Si la science reconnaît les bienfaits hormonaux et nutritifs du placenta in utero, il n’existe aucune étude scientifique aboutie sur les bienfaits de la placentophagie chez les humains, affirme Daniel Benyshek, un anthropologue de la santé à l’université du Nevada (ouest). De même, aucun chiffre officiel ne circule sur le nombre d’adeptes de cette pratique née dans les années 1970 aux Etats-Unis.

Vertus antidouleur

Des études du début du XXe siècle, une autre dans les années 1950 ont mis en avant les bénéfices de l’ingestion du placenta sur la production et la qualité du lait maternel mais leurs protocoles n’étaient pas assez rigoureux, fait-il valoir.

Il souligne également la haute teneur en fer du placenta préparé qui peut s’avérer être une arme importante contre la fatigue et la dépression post-natale.

De fait, de nombreux témoignages portent aux nues cette pratique, avance-t-il.
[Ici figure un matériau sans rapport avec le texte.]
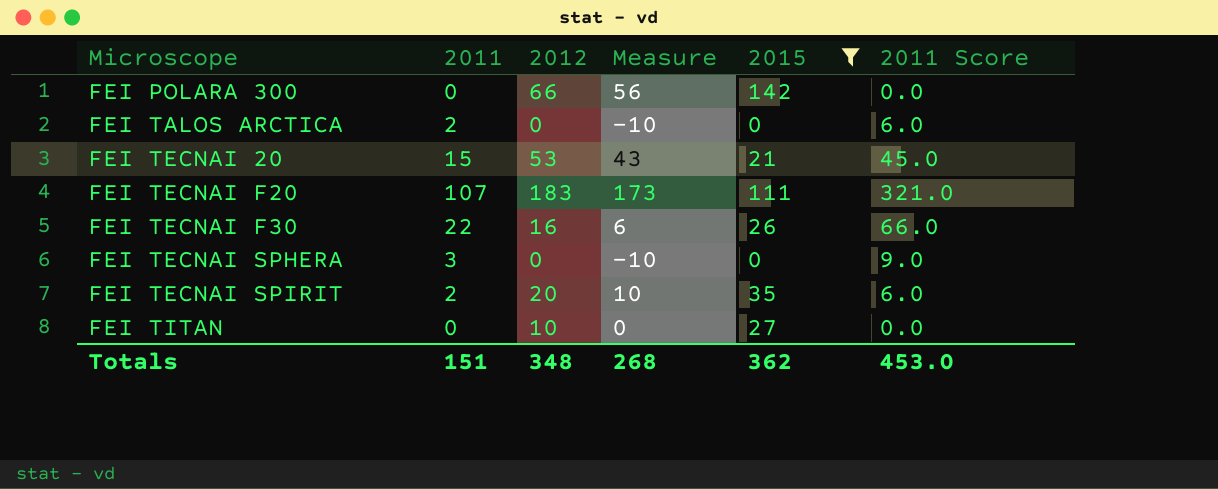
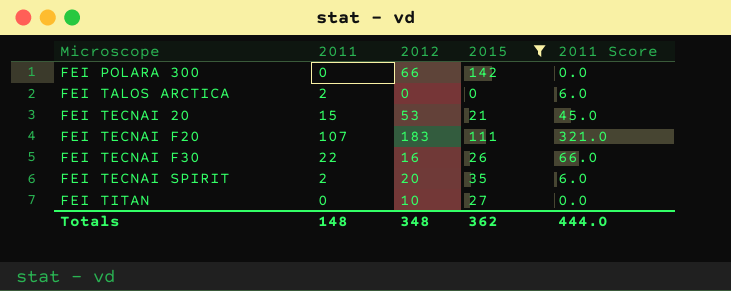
column Measure | formula: [2012] - 10 -> none
row FEI TECNAI SPHERA: 3 | 0 | -10 | 0 | 9.0 -> none
Totals | 2011: 151 -> 148
Totals | 2011 Score: 453.0 -> 444.0

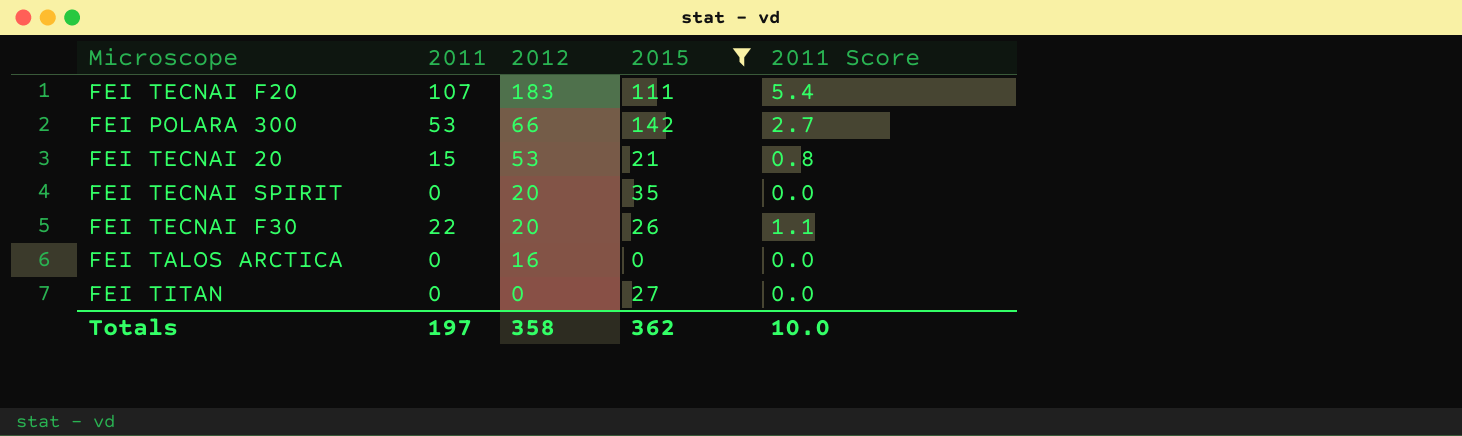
row order: Microscope ascending -> 2012 descending
column 2011 Score | formula: [2011] * 3 -> [2011] * 0.05
FEI POLARA 300 | 2011: 0 -> 53
FEI TECNAI SPIRIT | 2011: 2 -> 0
FEI TECNAI F30 | 2012: 16 -> 20
FEI TALOS ARCTICA | 2011: 2 -> 0
FEI TALOS ARCTICA | 2012: 0 -> 16
FEI TITAN | 2012: 10 -> 0
Totals | 2011: 148 -> 197
Totals | 2012: 348 -> 358
Totals | 2011 Score: 444.0 -> 10.0

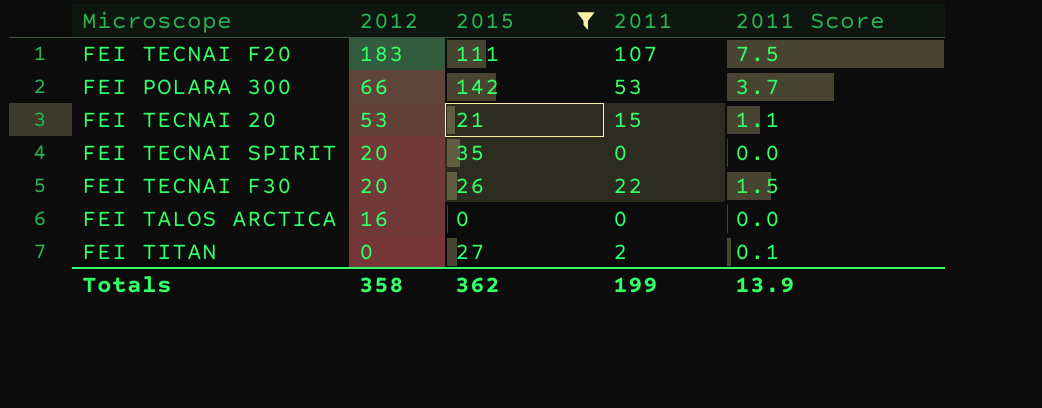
column 2011 | position: 2 -> 4
column 2011 Score | formula: [2011] * 0.05 -> [2011] * 0.07
FEI TITAN | 2011: 0 -> 2
Totals | 2011: 197 -> 199
Totals | 2011 Score: 10.0 -> 13.9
Selon un sondage qu’il a réalisé en 2013, 98% des 189 femmes interrogées, des Américaines mariées, blanches et éduquées, ont jugé l’expérience « positive ».

Le psychologue Mark Kristal de l’université de Buffalo (nord-est), explique-t-il, en a également démontré les vertus antidouleur chez la souris, à l’instar de nombreux mammifères qui le consomment juste après la naissance de leurs petits.

Daniel Benyshek publiera cet été ce qu’il affirme être la première véritable étude scientifique, réalisée auprès de trente femmes.

Pour son troisième enfant, Laura Ransom, qui habite à Las Vegas, a tenté l’expérience. Elle affirme que les capsules lui ont permis de mener de front un déménagement, un nouveau métier pour son mari et une famille nombreuse. « Elles m’ont donné de l’énergie, ont modéré mes sautes d’humeur et une fois finies, j’ai eu des crises de larmes et je suis passée par une dépression ».

Il est difficile d’en mesurer les bénéfices réels, nuance Melissa: « Mais pour mon deuxième je n’ai pas eu de dépression post-partum, ce qui ne veut pas dire que j’en aurais eue si je n’en avais pas pris ».